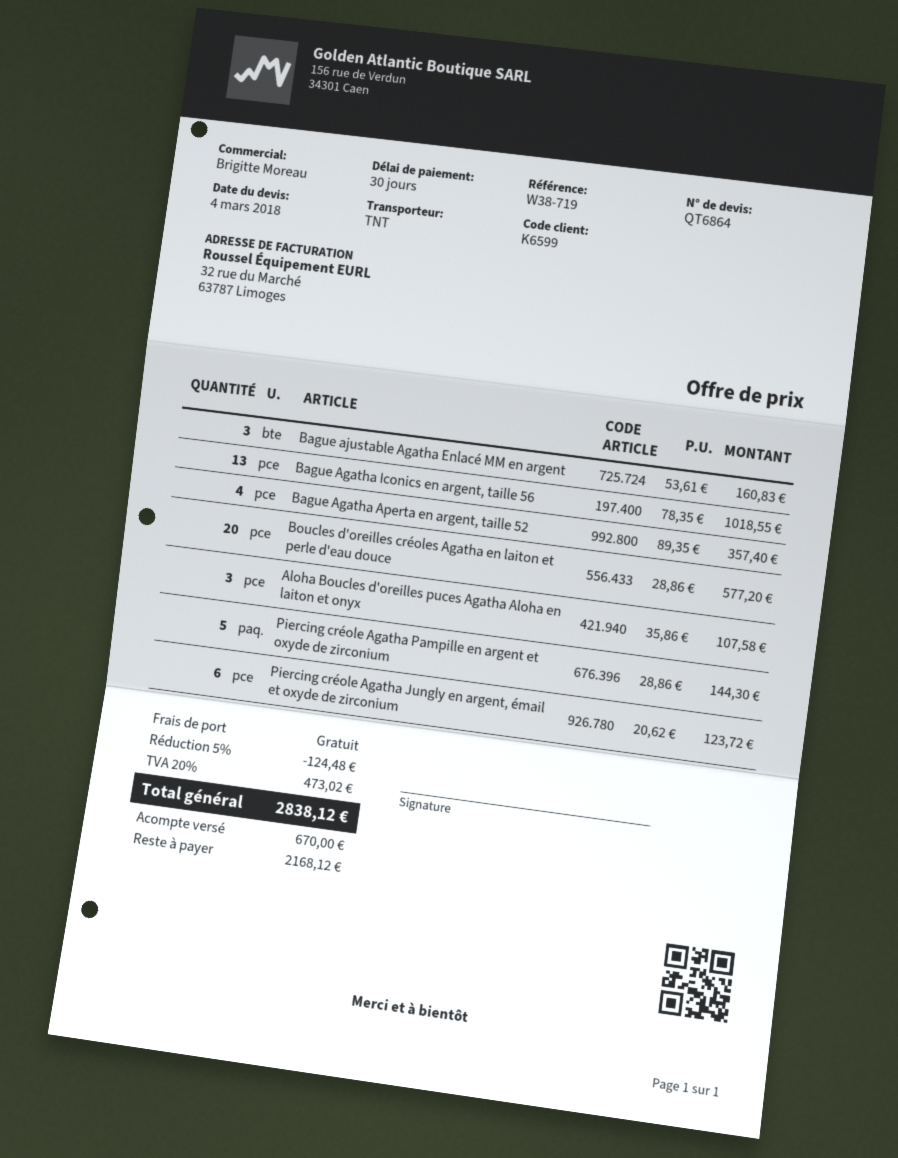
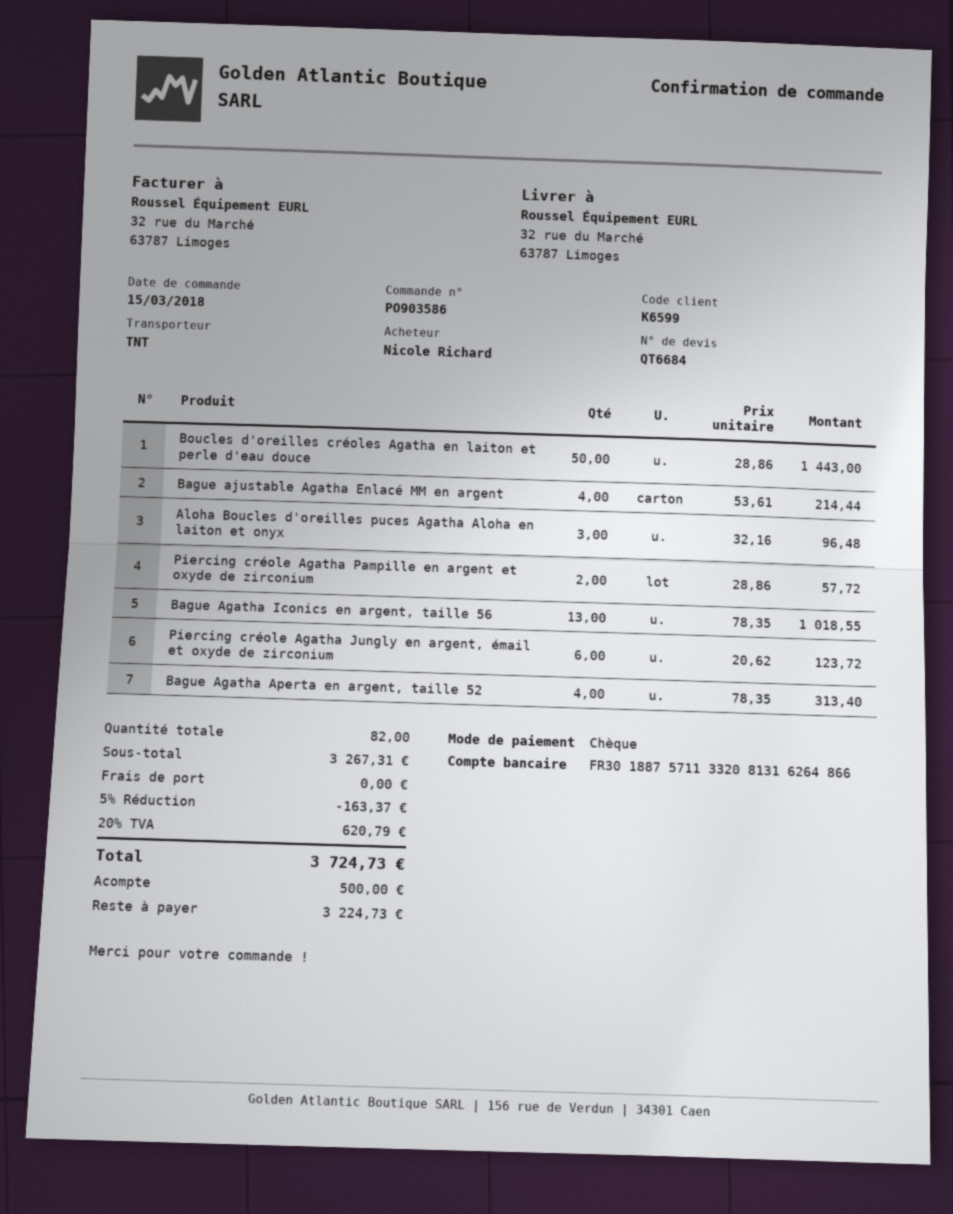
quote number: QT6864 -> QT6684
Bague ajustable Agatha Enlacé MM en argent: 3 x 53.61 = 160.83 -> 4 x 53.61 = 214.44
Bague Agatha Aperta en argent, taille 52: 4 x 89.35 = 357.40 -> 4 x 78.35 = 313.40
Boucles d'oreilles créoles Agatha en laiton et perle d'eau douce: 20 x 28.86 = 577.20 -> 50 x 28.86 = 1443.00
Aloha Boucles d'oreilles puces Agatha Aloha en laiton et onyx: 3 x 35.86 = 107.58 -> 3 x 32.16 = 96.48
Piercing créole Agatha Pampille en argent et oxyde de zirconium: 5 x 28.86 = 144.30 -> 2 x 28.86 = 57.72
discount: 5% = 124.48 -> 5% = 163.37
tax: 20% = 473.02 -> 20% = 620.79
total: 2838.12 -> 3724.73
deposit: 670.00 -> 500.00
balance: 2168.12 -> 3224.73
==
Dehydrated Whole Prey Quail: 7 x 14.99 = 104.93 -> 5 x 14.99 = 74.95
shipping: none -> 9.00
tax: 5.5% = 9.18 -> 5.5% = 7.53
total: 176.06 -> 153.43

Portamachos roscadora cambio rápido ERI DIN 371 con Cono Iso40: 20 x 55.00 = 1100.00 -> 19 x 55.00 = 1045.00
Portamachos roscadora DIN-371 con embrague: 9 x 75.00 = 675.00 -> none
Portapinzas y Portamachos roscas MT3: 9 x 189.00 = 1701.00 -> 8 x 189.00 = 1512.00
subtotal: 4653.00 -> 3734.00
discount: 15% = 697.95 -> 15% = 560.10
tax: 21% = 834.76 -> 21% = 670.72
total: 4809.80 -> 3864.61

[Exercise brief] Copy out each line of the entries above that holds "Agatha".

[Response below]
Bague ajustable Agatha Enlacé MM en argent: 3 x 53.61 = 160.83 -> 4 x 53.61 = 214.44
Bague Agatha Aperta en argent, taille 52: 4 x 89.35 = 357.40 -> 4 x 78.35 = 313.40
Boucles d'oreilles créoles Agatha en laiton et perle d'eau douce: 20 x 28.86 = 577.20 -> 50 x 28.86 = 1443.00
Aloha Boucles d'oreilles puces Agatha Aloha en laiton et onyx: 3 x 35.86 = 107.58 -> 3 x 32.16 = 96.48
Piercing créole Agatha Pampille en argent et oxyde de zirconium: 5 x 28.86 = 144.30 -> 2 x 28.86 = 57.72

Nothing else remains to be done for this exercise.